Google BigQuery is a modern, cloud-based data warehouse designed to augment the data handling capabilities of Big Data management systems. With very high data storage and processing capacity, it easily eclipses the power of traditional data warehouses for running complex analytical workloads.
When dealing with Big Data, companies are forever playing the catchup game. The combination of velocity and volume makes it difficult to predict future data handling capacity for enterprise IT infrastructure. With over 36% of IT decision-makers facing this reality, it is a real problem. Google realized this early on and thankfully built BigQuery.
In this post, we will explore the unique capabilities of Google BigQuery and identify the best practices for integrating it within the enterprise Big Data workflow.
What is BigQuery?
Initially released in 2010, Google BigQuery is a serverless data warehousing platform. It is highly scalable and can handle data in multiples of petabytes. It is also performant, with a highly parallel architecture that delivers very fast query responses. As a result, it is a superior alternative to traditional data warehouses.
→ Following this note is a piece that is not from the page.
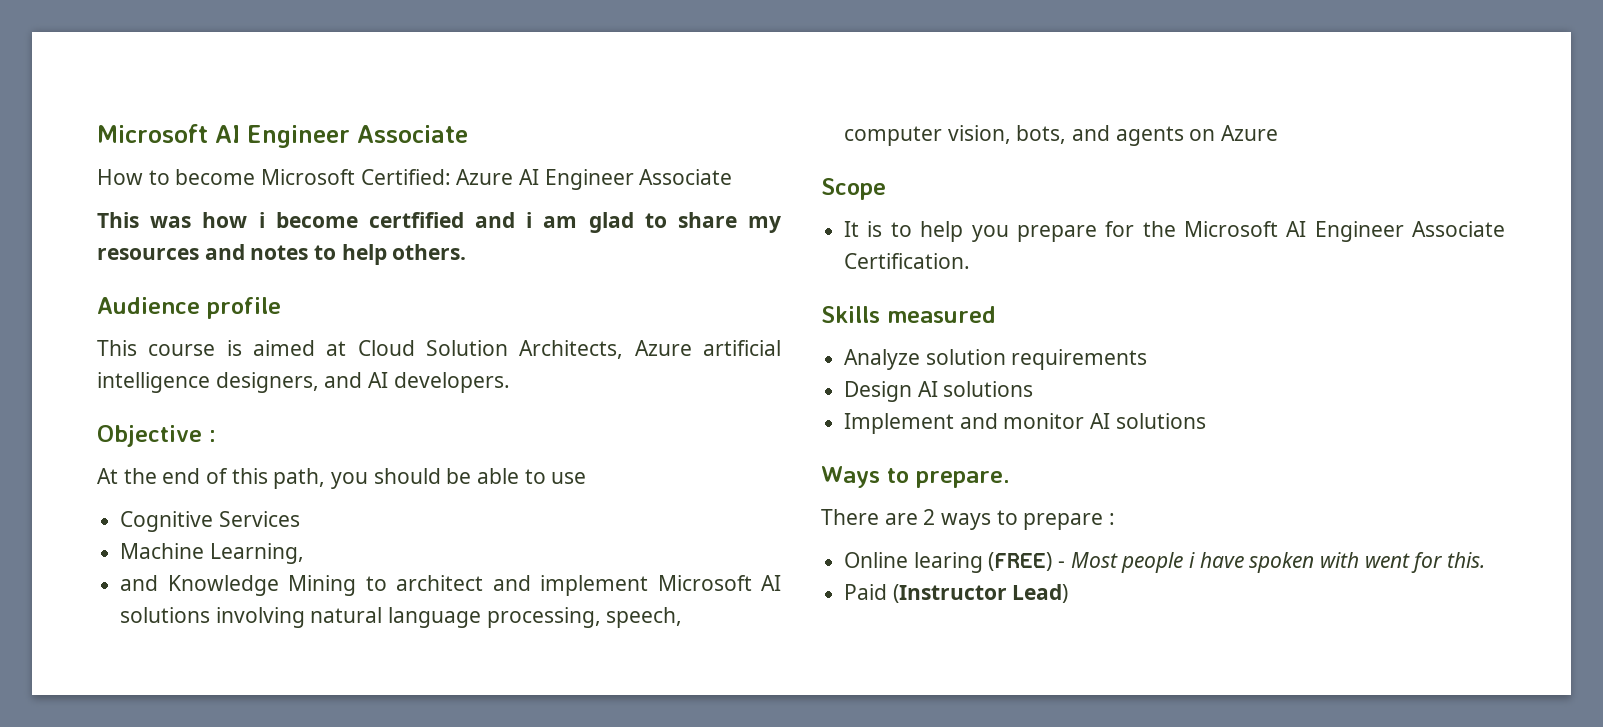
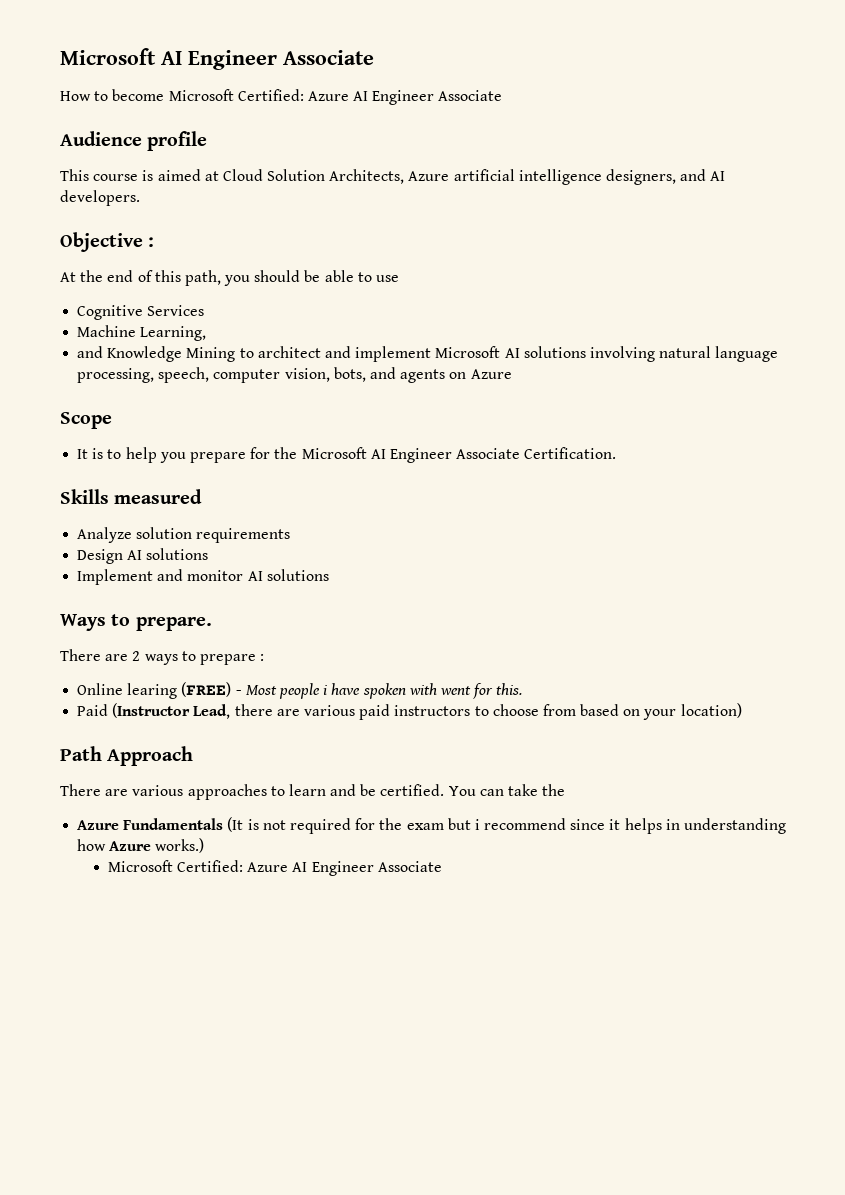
[97,212,781,233] [97,244,467,265] // This was how i become certfified and i am glad to share my resources and notes to help others. -> (503, 95) none
[1012,584,1069,603] Lead) -> [193,703,742,720] [60,746,194,766] [60,784,566,800] [77,817,787,834] [77,838,205,853] [107,860,442,876] Lead, there are various paid instructors to choose from based on your location) // Path Approach // There are various approaches to learn and be certified. You can take the // Azure Fundamentals (It is not required for the exam but i recommend since it helps in understanding how Azure works.) // Microsoft Certified: Azure AI Engineer Associate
There are essentially four phases to the typical workflow of a Big Data pipeline:
With traditional data warehouses, the processing and analysis phase causes a major bottleneck when the ingested data soars beyond a certain limit. Google BigQuery expedites these phases so that the data is processed with little overhead.
In Google BigQuery, data is organized within a top-level container known as the BigQuery Dataset. Within a BigQuery Dataset, the data is arranged in tables. Data from different tables can be logically combined into views for easier querying.
What public datasets does BigQuery support?
Google BigQuery hosts a few important public datasets, made available through the Google Cloud Public Dataset Program to foster innovation around data.
Some of the notable datasets made available through this program are patents, crime, and COVID-19-related data, and maps. These datasets can be searched in the Google Cloud marketplace and exported to the Google BigQuery console after signing in.
What are the benefits of using BigQuery datasets?
One characteristic of Big Data, apart from volume and velocity, is the variety and veracity of data. Variety is because of different structuring, resulting in structured, semi-structured, and unstructured data, interspersed across data sources. Veracity in Big Data is caused due to anomalies in raw data or inconsistencies in processed data, causing duplicates, errors, or other forms of abnormalities.
A Google BigQuery dataset supports all types of data structuring. Therefore, structured data as tables, and semi-structured or unstructured data in the form of CSV, JSON, and other formats, can be stored in the same dataset, and combined into views and queried together. As a result, data engineers do not have to set up separate pipelines for handling each structural type of data.
Additionally, Google BigQuery provides fine-grained control over a dataset, down to the column and row level. This mechanism ensures a single source of truth. It also alleviates the need for an additional wrapper of tools for data governance around the datasets to trace veracity issues in data.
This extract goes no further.